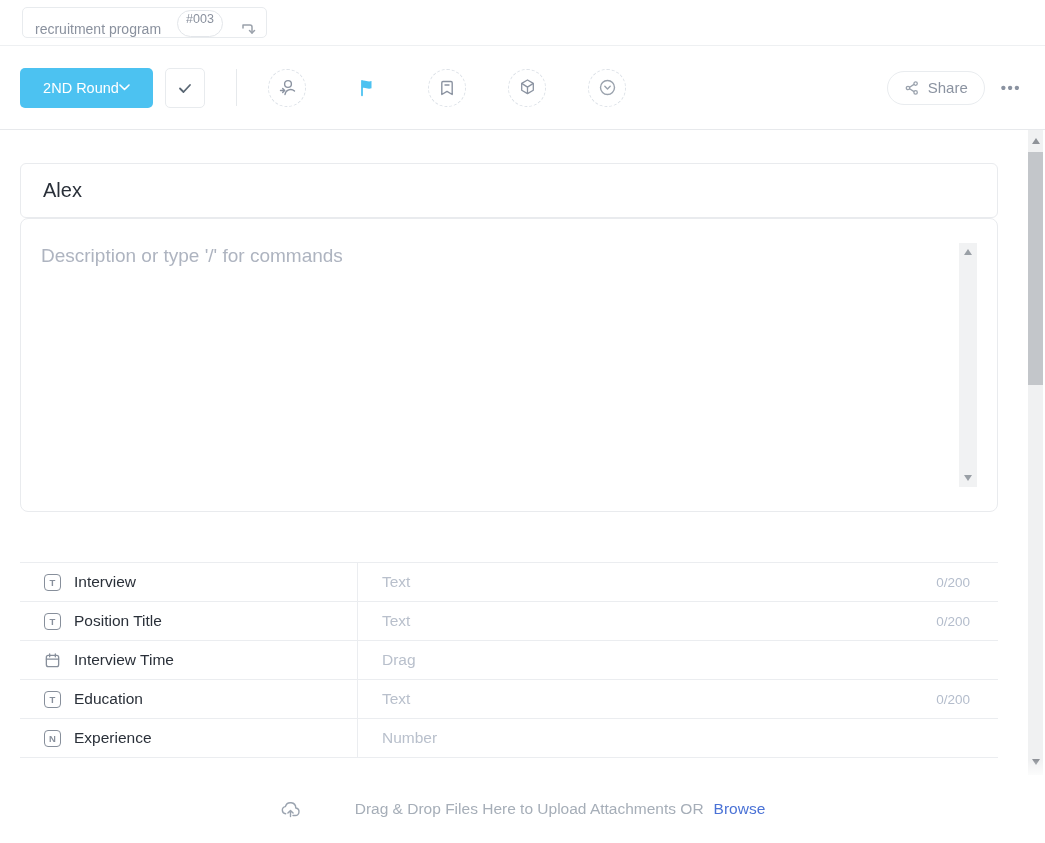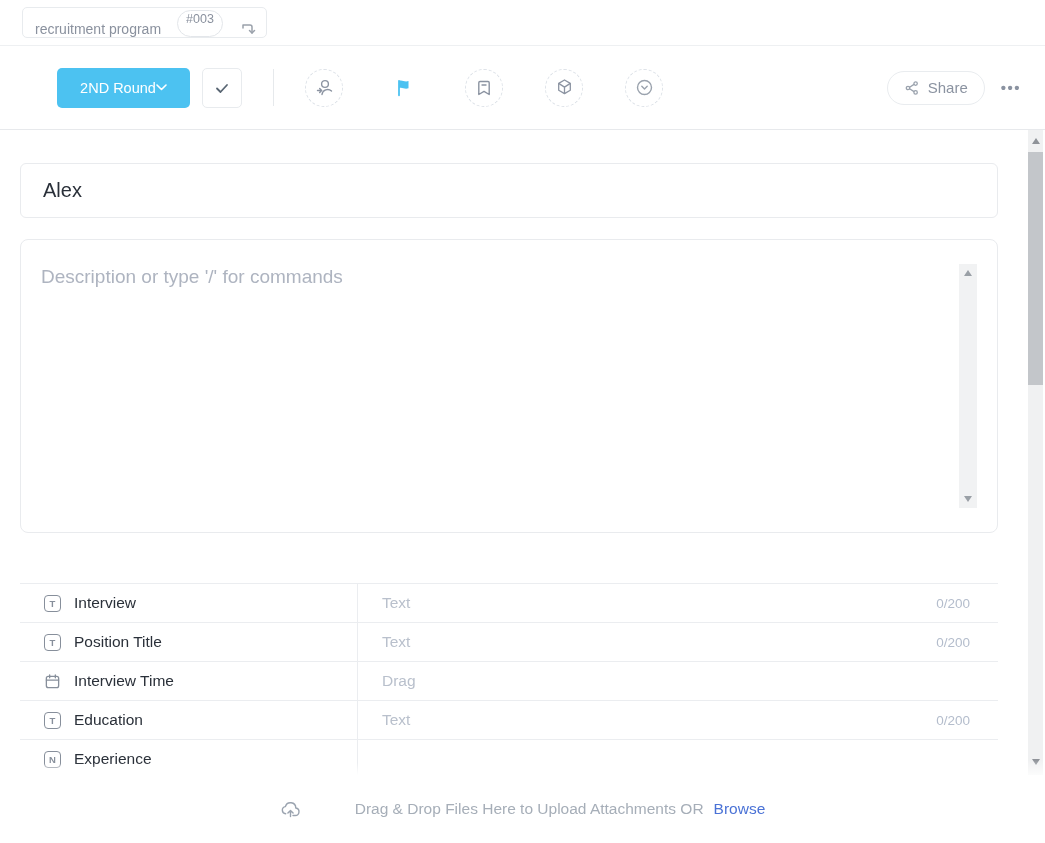--- a/index.html
+++ b/index.html
@@ -22,7 +22,7 @@
     border-bottom:1px solid #e7e9ec; background:#fff; }
   .status-btn { height:40px; min-width:133px; border:none; border-radius:5px;
     color:#fff; font-size:14.5px; font-family:inherit; display:flex; align-items:center;
-    justify-content:center; gap:0; padding:0 14px; cursor:pointer;margin-left:37px; }
+    justify-content:center; gap:0; padding:0 14px; cursor:pointer; }
   .check-btn { width:40px; height:40px; margin-left:12px; background:#fff;
     border:1px solid #e8ebee; border-radius:5px; display:flex; align-items:center;
     justify-content:center; cursor:pointer; }

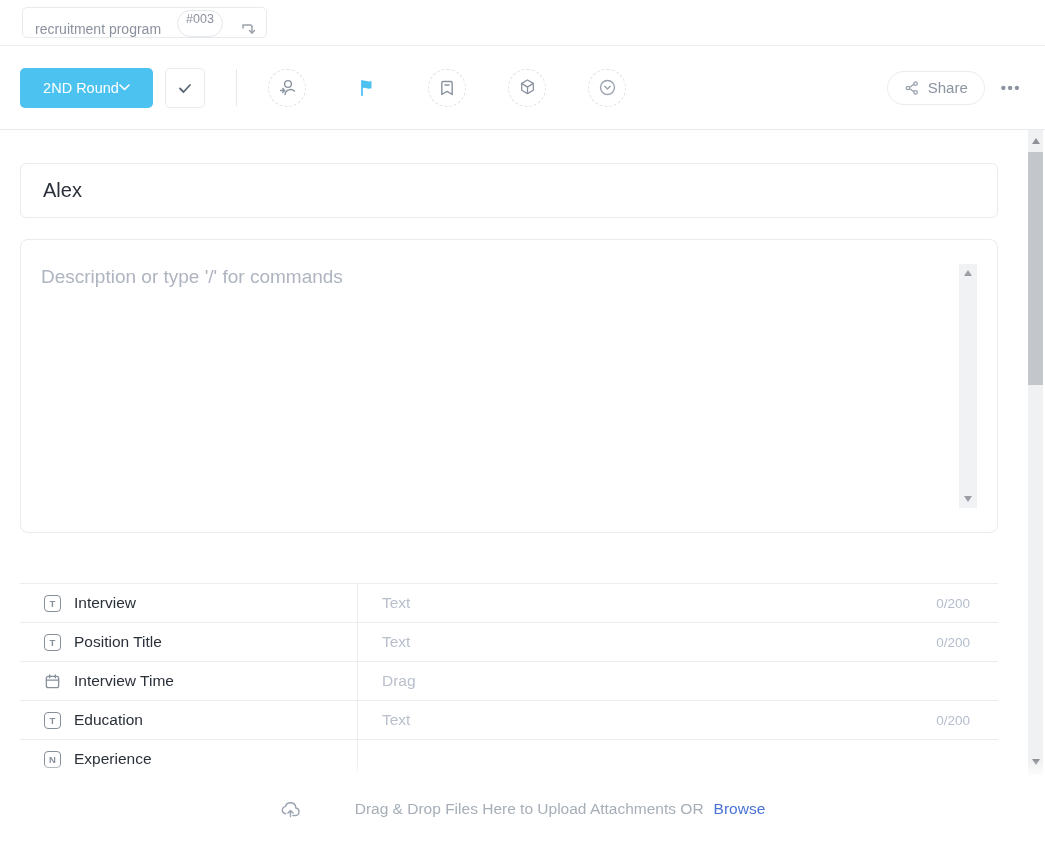--- a/index.html
+++ b/index.html
@@ -43,7 +43,7 @@
   .title-box { margin-top:33px; height:55px; border:1px solid #e9ebee; border-radius:6px;
     display:flex; align-items:center; padding-left:22px; }
   .title-text { font-size:20px; color:#2a3039; }
-  .desc-box { position:relative; margin-top:21px; height:294px;
+  .desc-box { position:relative; height:294px;
     border:1px solid #e9ebee; border-radius:8px; }
   .desc-ph { position:absolute; top:26px; left:20px; font-size:19px; color:#aeb4c0; }
   .inner-sb { position:absolute; top:24px; bottom:24px; right:20px; width:18px;

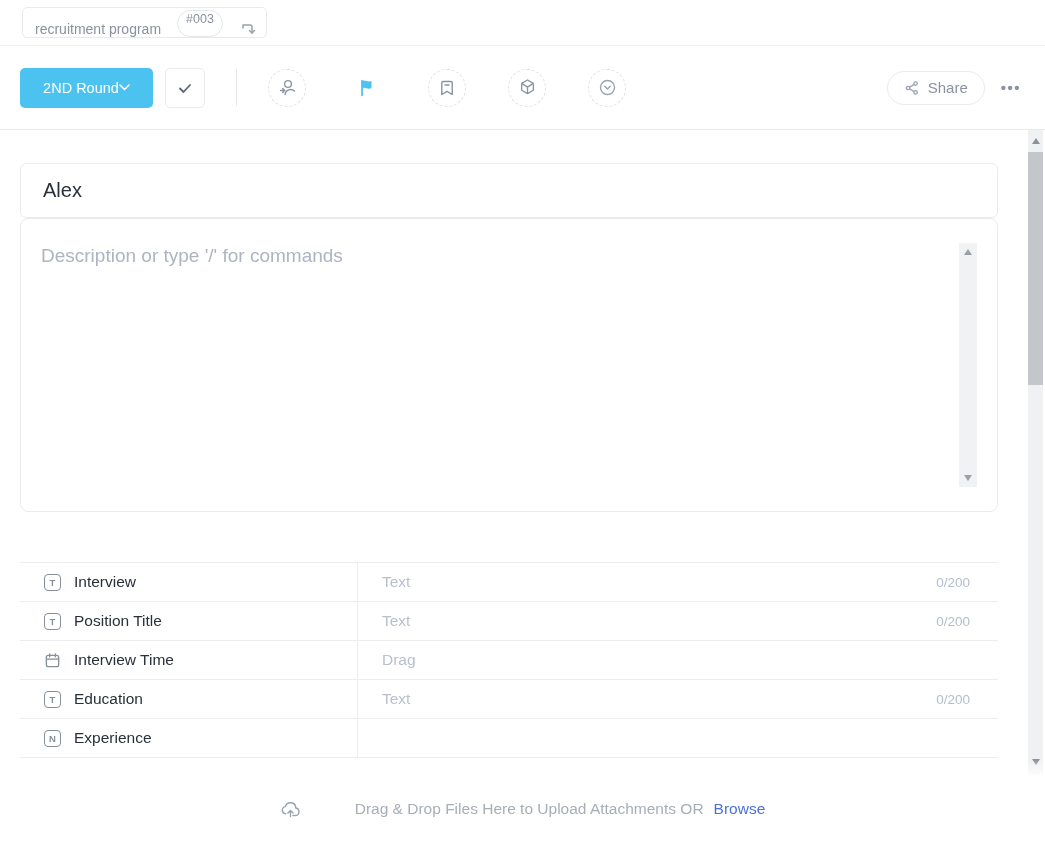--- a/index.html
+++ b/index.html
@@ -240,6 +240,10 @@
 
       <span class="flabel">Experience</span>
     </div>
+    <div class="fcell-value">
+      <span class="fvalue">Number</span>
+      <span class="fcounter"></span>
+    </div>
   </div>
 </div>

▶ Problem to solve:
Please give again, word for word, the lines from the one containing "border:1px solid #e9ebee; border-radius:8px;" through the last line of the listing above, inclusive, and leave out pictures.

▶ The answer:
     border:1px solid #e9ebee; border-radius:8px; }
   .desc-ph { position:absolute; top:26px; left:20px; font-size:19px; color:#aeb4c0; }
   .inner-sb { position:absolute; top:24px; bottom:24px; right:20px; width:18px;

--- a/index.html
+++ b/index.html
@@ -240,6 +240,10 @@
 
       <span class="flabel">Experience</span>
     </div>
+    <div class="fcell-value">
+      <span class="fvalue">Number</span>
+      <span class="fcounter"></span>
+    </div>
   </div>
 </div>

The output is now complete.